= Leo Hanin =

Lithuanian-American political activist

Arie Leo Hanin (ליאו חנין; 20 November 1913 – 21 September 2008) was a Lithuanian-American political activist.

Born into a Jewish family in November 1913 in Vilna (Wilno, Vilnius), then in Russian Empire, he and his family left for Harbin, Manchuria (northern China), in 1916. There Leo joined a Zionist group and studied Jewish history at a Jewish primary school, and then studied at a Russian secondary school. When Japan occupied Manchuria in 1931, he went to Shanghai where attended a British school, and also served in the Jewish Shanghai Volunteer Corps. He was a leader of Shanghai Betar, the Revisionist Zionist youth organization.

In 1937, he moved to Kobe, Japan, to work in a textile firm. The small Jewish community there elected him its honorary secretary. From August 1940 to November 1941 two thousand Polish-Lithuanian Jewish refugees, who were saved from the Holocaust by the Japanese viceconsul in Kaunas, Lithuania, Chiune Sugihara, arrived into Kobe.
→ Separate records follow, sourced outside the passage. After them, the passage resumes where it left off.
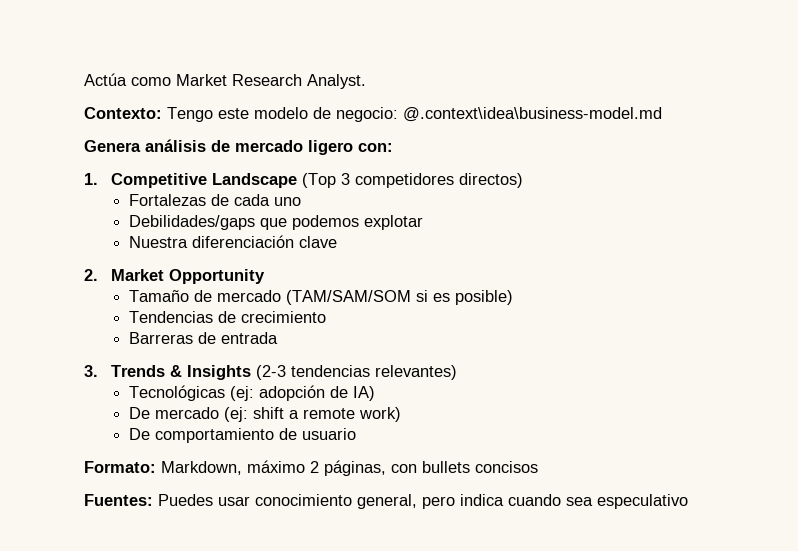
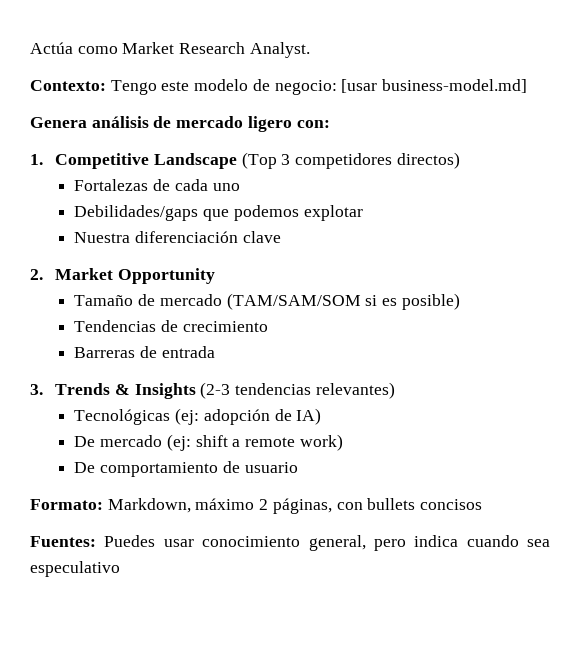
- Contexto: Tengo este modelo de negocio: @.context\idea\business-model.md
+ Contexto: Tengo este modelo de negocio: [usar business-model.md]

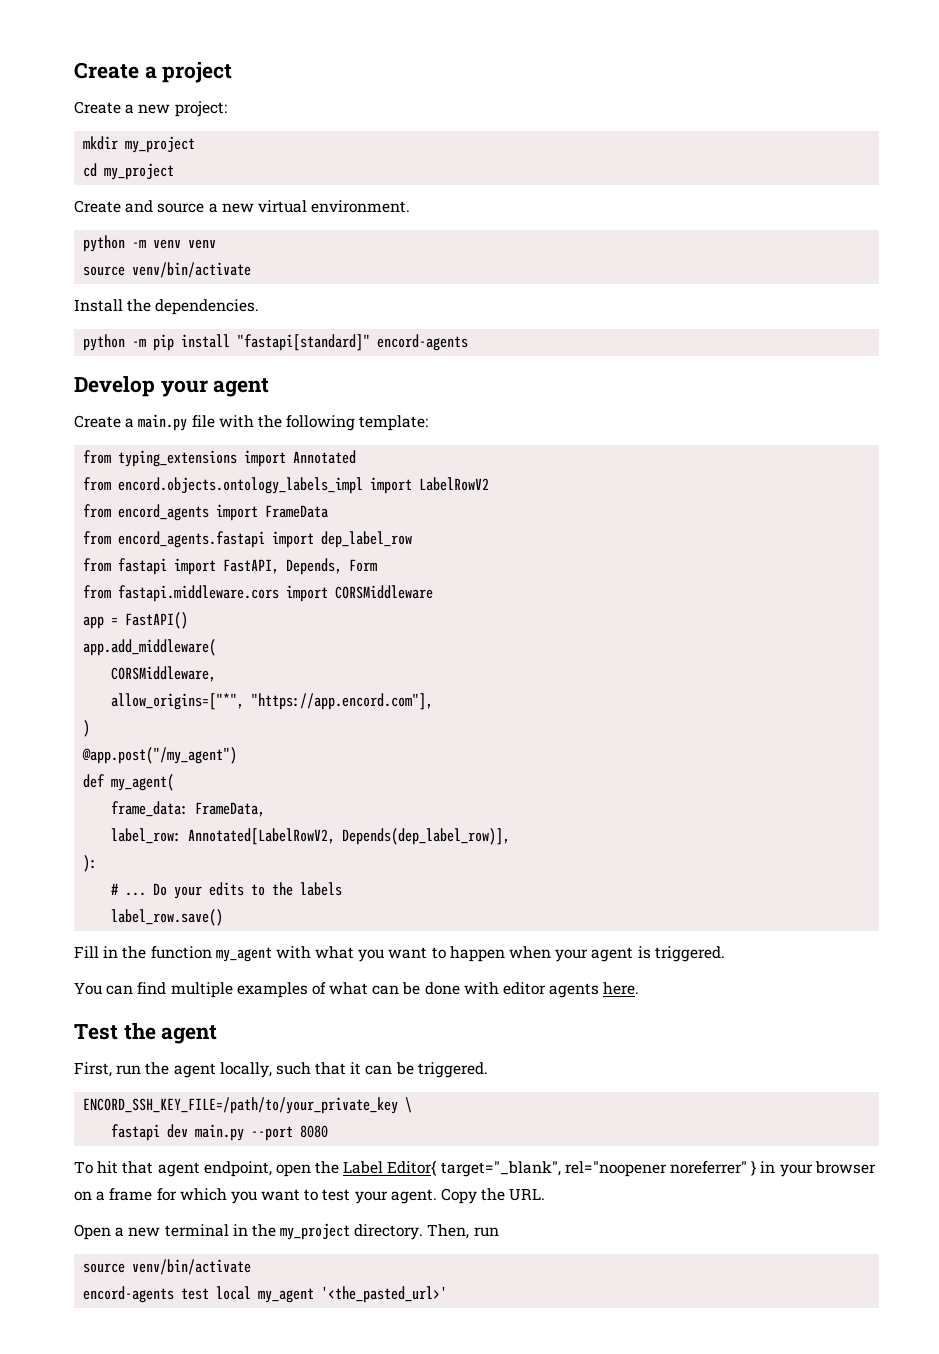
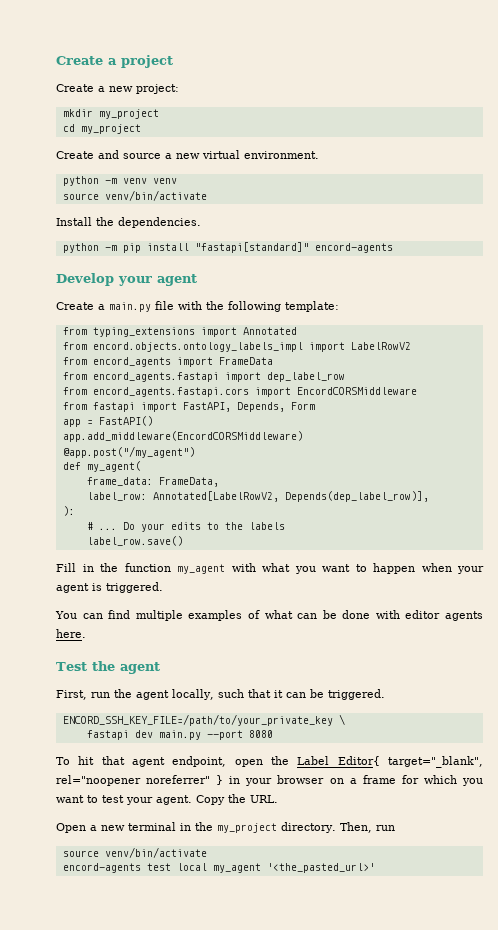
+ from encord_agents.fastapi.cors import EncordCORSMiddleware
- from fastapi.middleware.cors import CORSMiddleware
- app.add_middleware(
- CORSMiddleware,
- allow_origins=["*", "https://app.encord.com"],
- )
+ app.add_middleware(EncordCORSMiddleware)

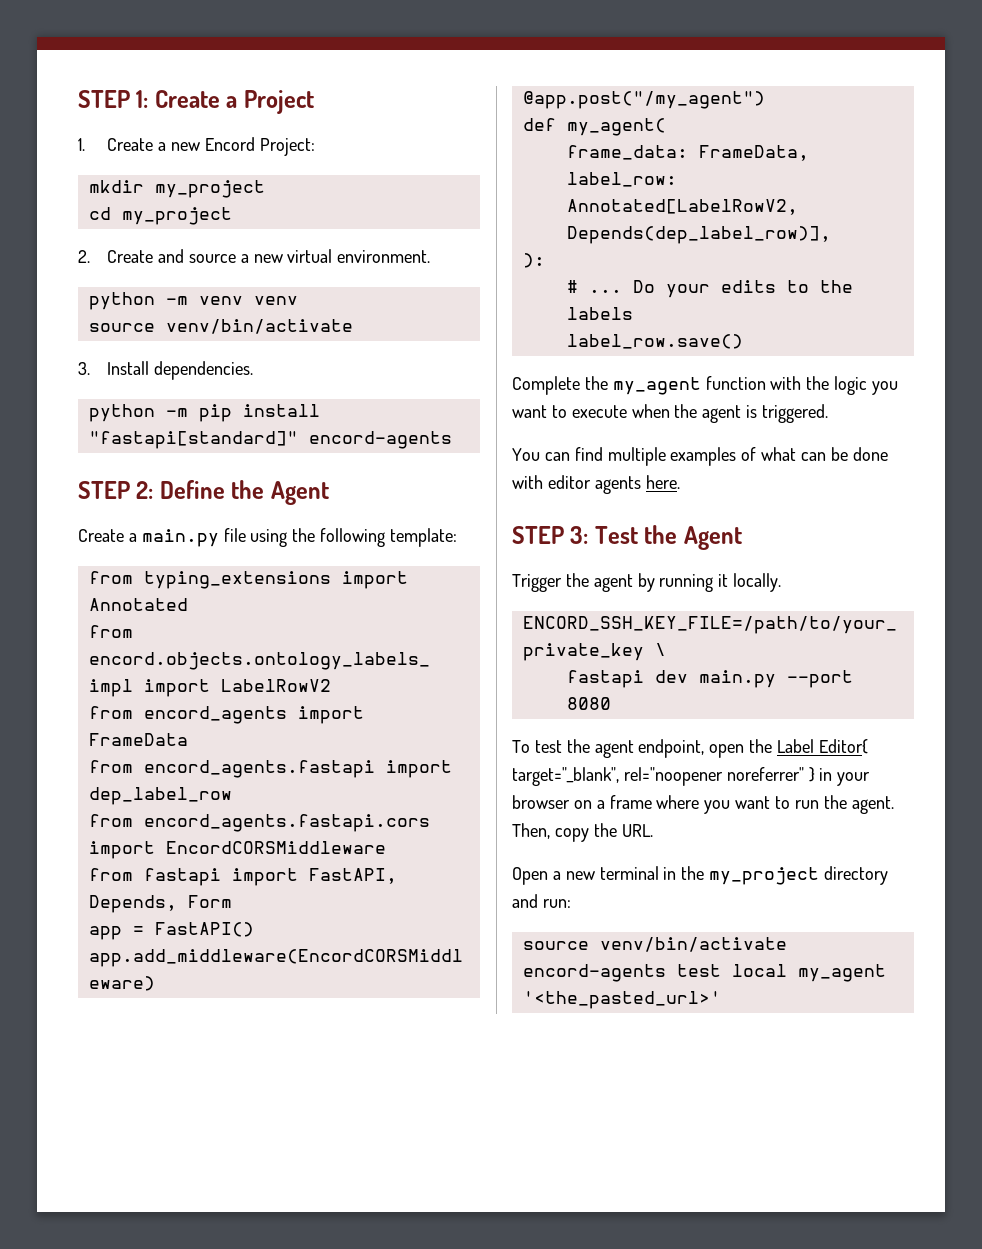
- Create a project
- Create a new project:
+ STEP 1: Create a Project
+ 1. Create a new Encord Project:
- Create and source a new virtual environment.
+ 2. Create and source a new virtual environment.
- Install the dependencies.
+ 3. Install dependencies.
- Develop your agent
+ STEP 2: Define the Agent
- Create a main.py file with the following template:
+ Create a main.py file using the following template:
- Fill in the function my_agent with what you want to happen when your agent is triggered.
+ Complete the my_agent function with the logic you want to execute when the agent is triggered.
- Test the agent
- First, run the agent locally, such that it can be triggered.
+ STEP 3: Test the Agent
+ Trigger the agent by running it locally.
- To hit that agent endpoint, open the Label Editor{ target="_blank", rel="noopener noreferrer" } in your browser on a frame for which you want to test your agent. Copy the URL.
+ To test the agent endpoint, open the Label Editor{ target="_blank", rel="noopener noreferrer" } in your browser on a frame where you want to run the agent. Then, copy the URL.
- Open a new terminal in the my_project directory. Then, run
+ Open a new terminal in the my_project directory and run:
The Jewish community helped them by finding homes, donating medical supplies and clothing, and arranging, by the Polish ambassador to Japan Tadeusz Romer, their visas so they could stay on in Japan.

In 1942 he returned to Shanghai and spent the rest of the war working there. He emigrated to Israel in 1948 and next moved to the United States where he became a naturalized citizen on March 9, 1962.

He described the Jewish community in Kobe and its activities in a special interview in 1999. Hanin died in September 2008 in Los Angeles, California at the age of 94.